Endowing the manifold with a singular "metric" might break too many things in the current theory (it might be interesting to investigate separately.) Another perspective could be the following: you keep your proper metric, but you ask: can I use a singular preconditioner when I solve the trust-region subproblem (TRS)? This is essentially equivalent for your purpose, except "trouble" is confined to that question of the TRS.

Framed as such, it becomes a question of rather general interest, since the TRS lives on a linear space (the tangent space at the current iterate), so it's possible that this was already answered in the classical theory of trust regions. I would start by having a look at the TR bible: the book by Conn, Gould and Toint aptly named Trust Region Methods. Hopefully this will give something.

(There is an obvious difficulty here: if the Hessian or its approximation has a negative eigenvalue along the singular directions of your preconditioner, the TRS no longer has a solution...)

(Note that Manopt allows you to specify a preconditioner, and the trustregions solver will use it inside its tCG function, which is an implementation of the truncated Steighaug-Toint CG method, originally from the GenRTR implementation of Chris Baker et al.)

Best,

Nicolas

[Jesus Briales]

Thanks for your comments Nicolas!

Endowing the manifold with a singular "metric" might break too many things in the current theory (it might be interesting to investigate separately.) Another perspective could be the following: you keep your proper metric, but you ask: can I use a singular preconditioner when I solve the trust-region subproblem (TRS)? This is essentially equivalent for your purpose, except "trouble" is confined to that question of the TRS.

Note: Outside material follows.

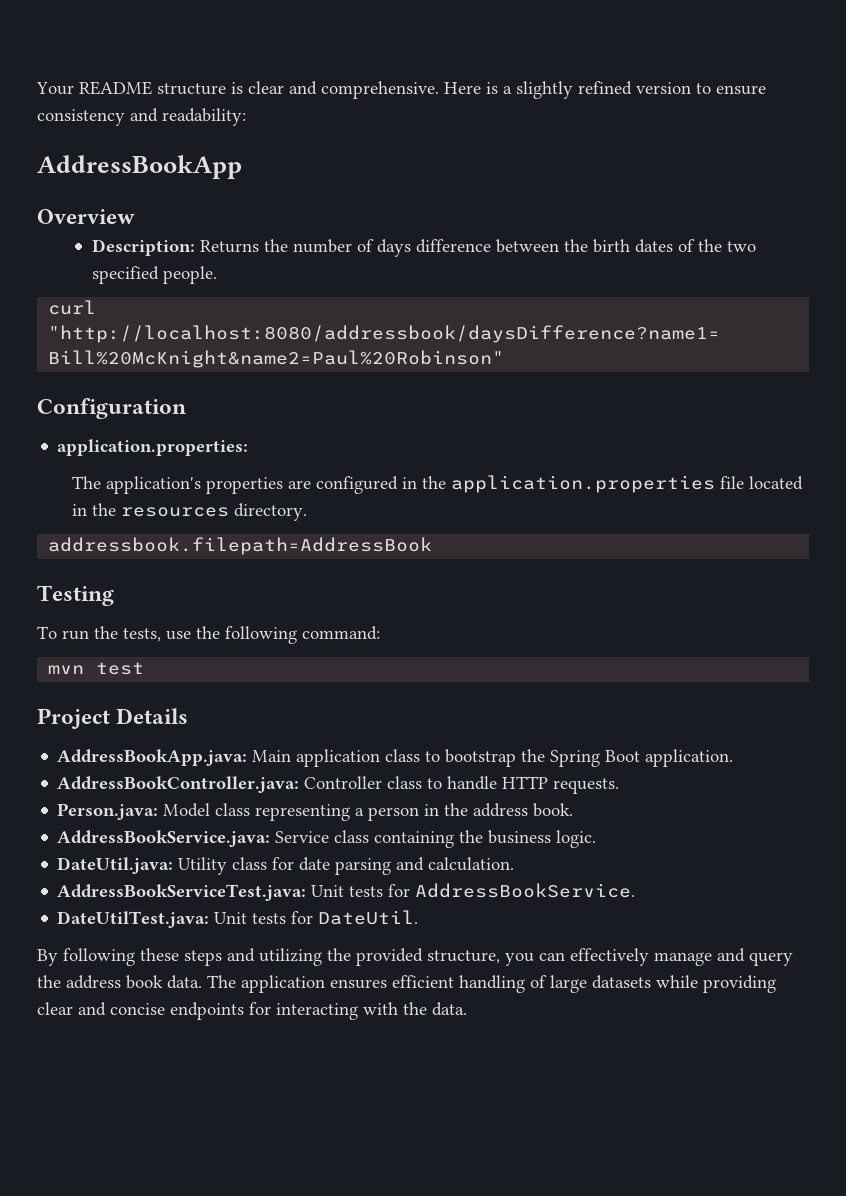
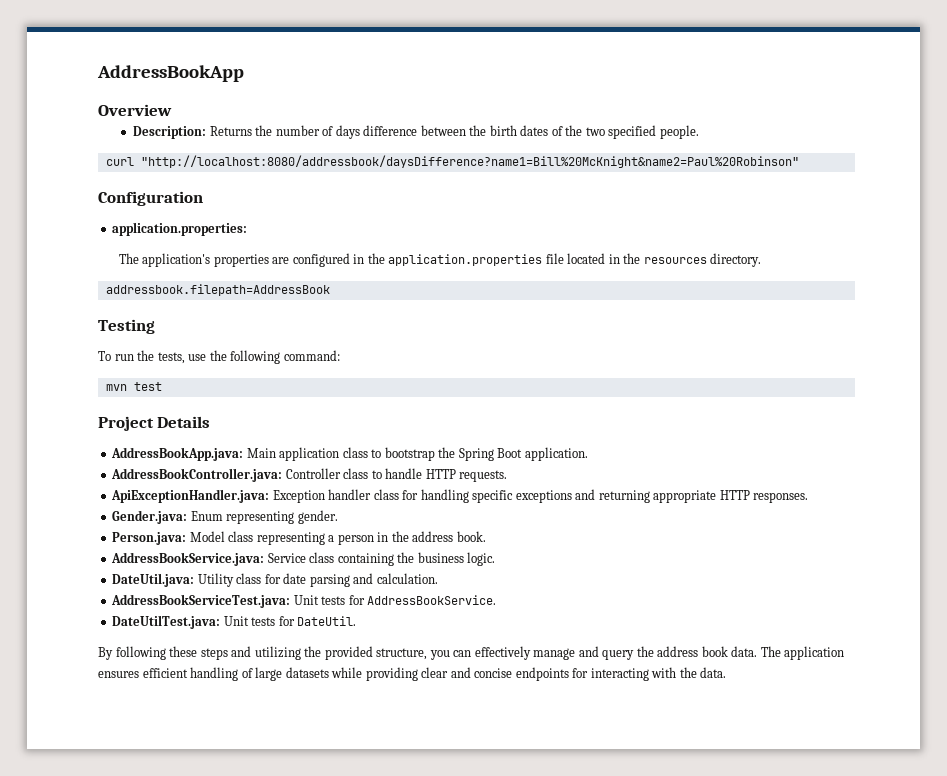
- Your README structure is clear and comprehensive. Here is a slightly refined version to ensure consistency and readability:
+ ApiExceptionHandler.java: Exception handler class for handling specific exceptions and returning appropriate HTTP responses.
+ Gender.java: Enum representing gender.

Framed as such, it becomes a question of rather general interest, since the TRS lives on a linear space (the tangent space at the current iterate), so it's possible that this was already answered in the classical theory of trust regions. I would start by having a look at the TR bible: the book by Conn, Gould and Toint aptly named Trust Region Methods. Hopefully this will give something.

I will have a look a it the moment I have a while, and try it in Manopt if possible.

(There is an obvious difficulty here: if the Hessian or its approximation has a negative eigenvalue along the singular directions of your preconditioner, the TRS no longer has a solution...)

Yes, I also thought about this, although in the particular case of application I had in mind I think there are some guarantees that those directions have always positive curvature.

I'll let you know when I check this :)

Best,

- Jesus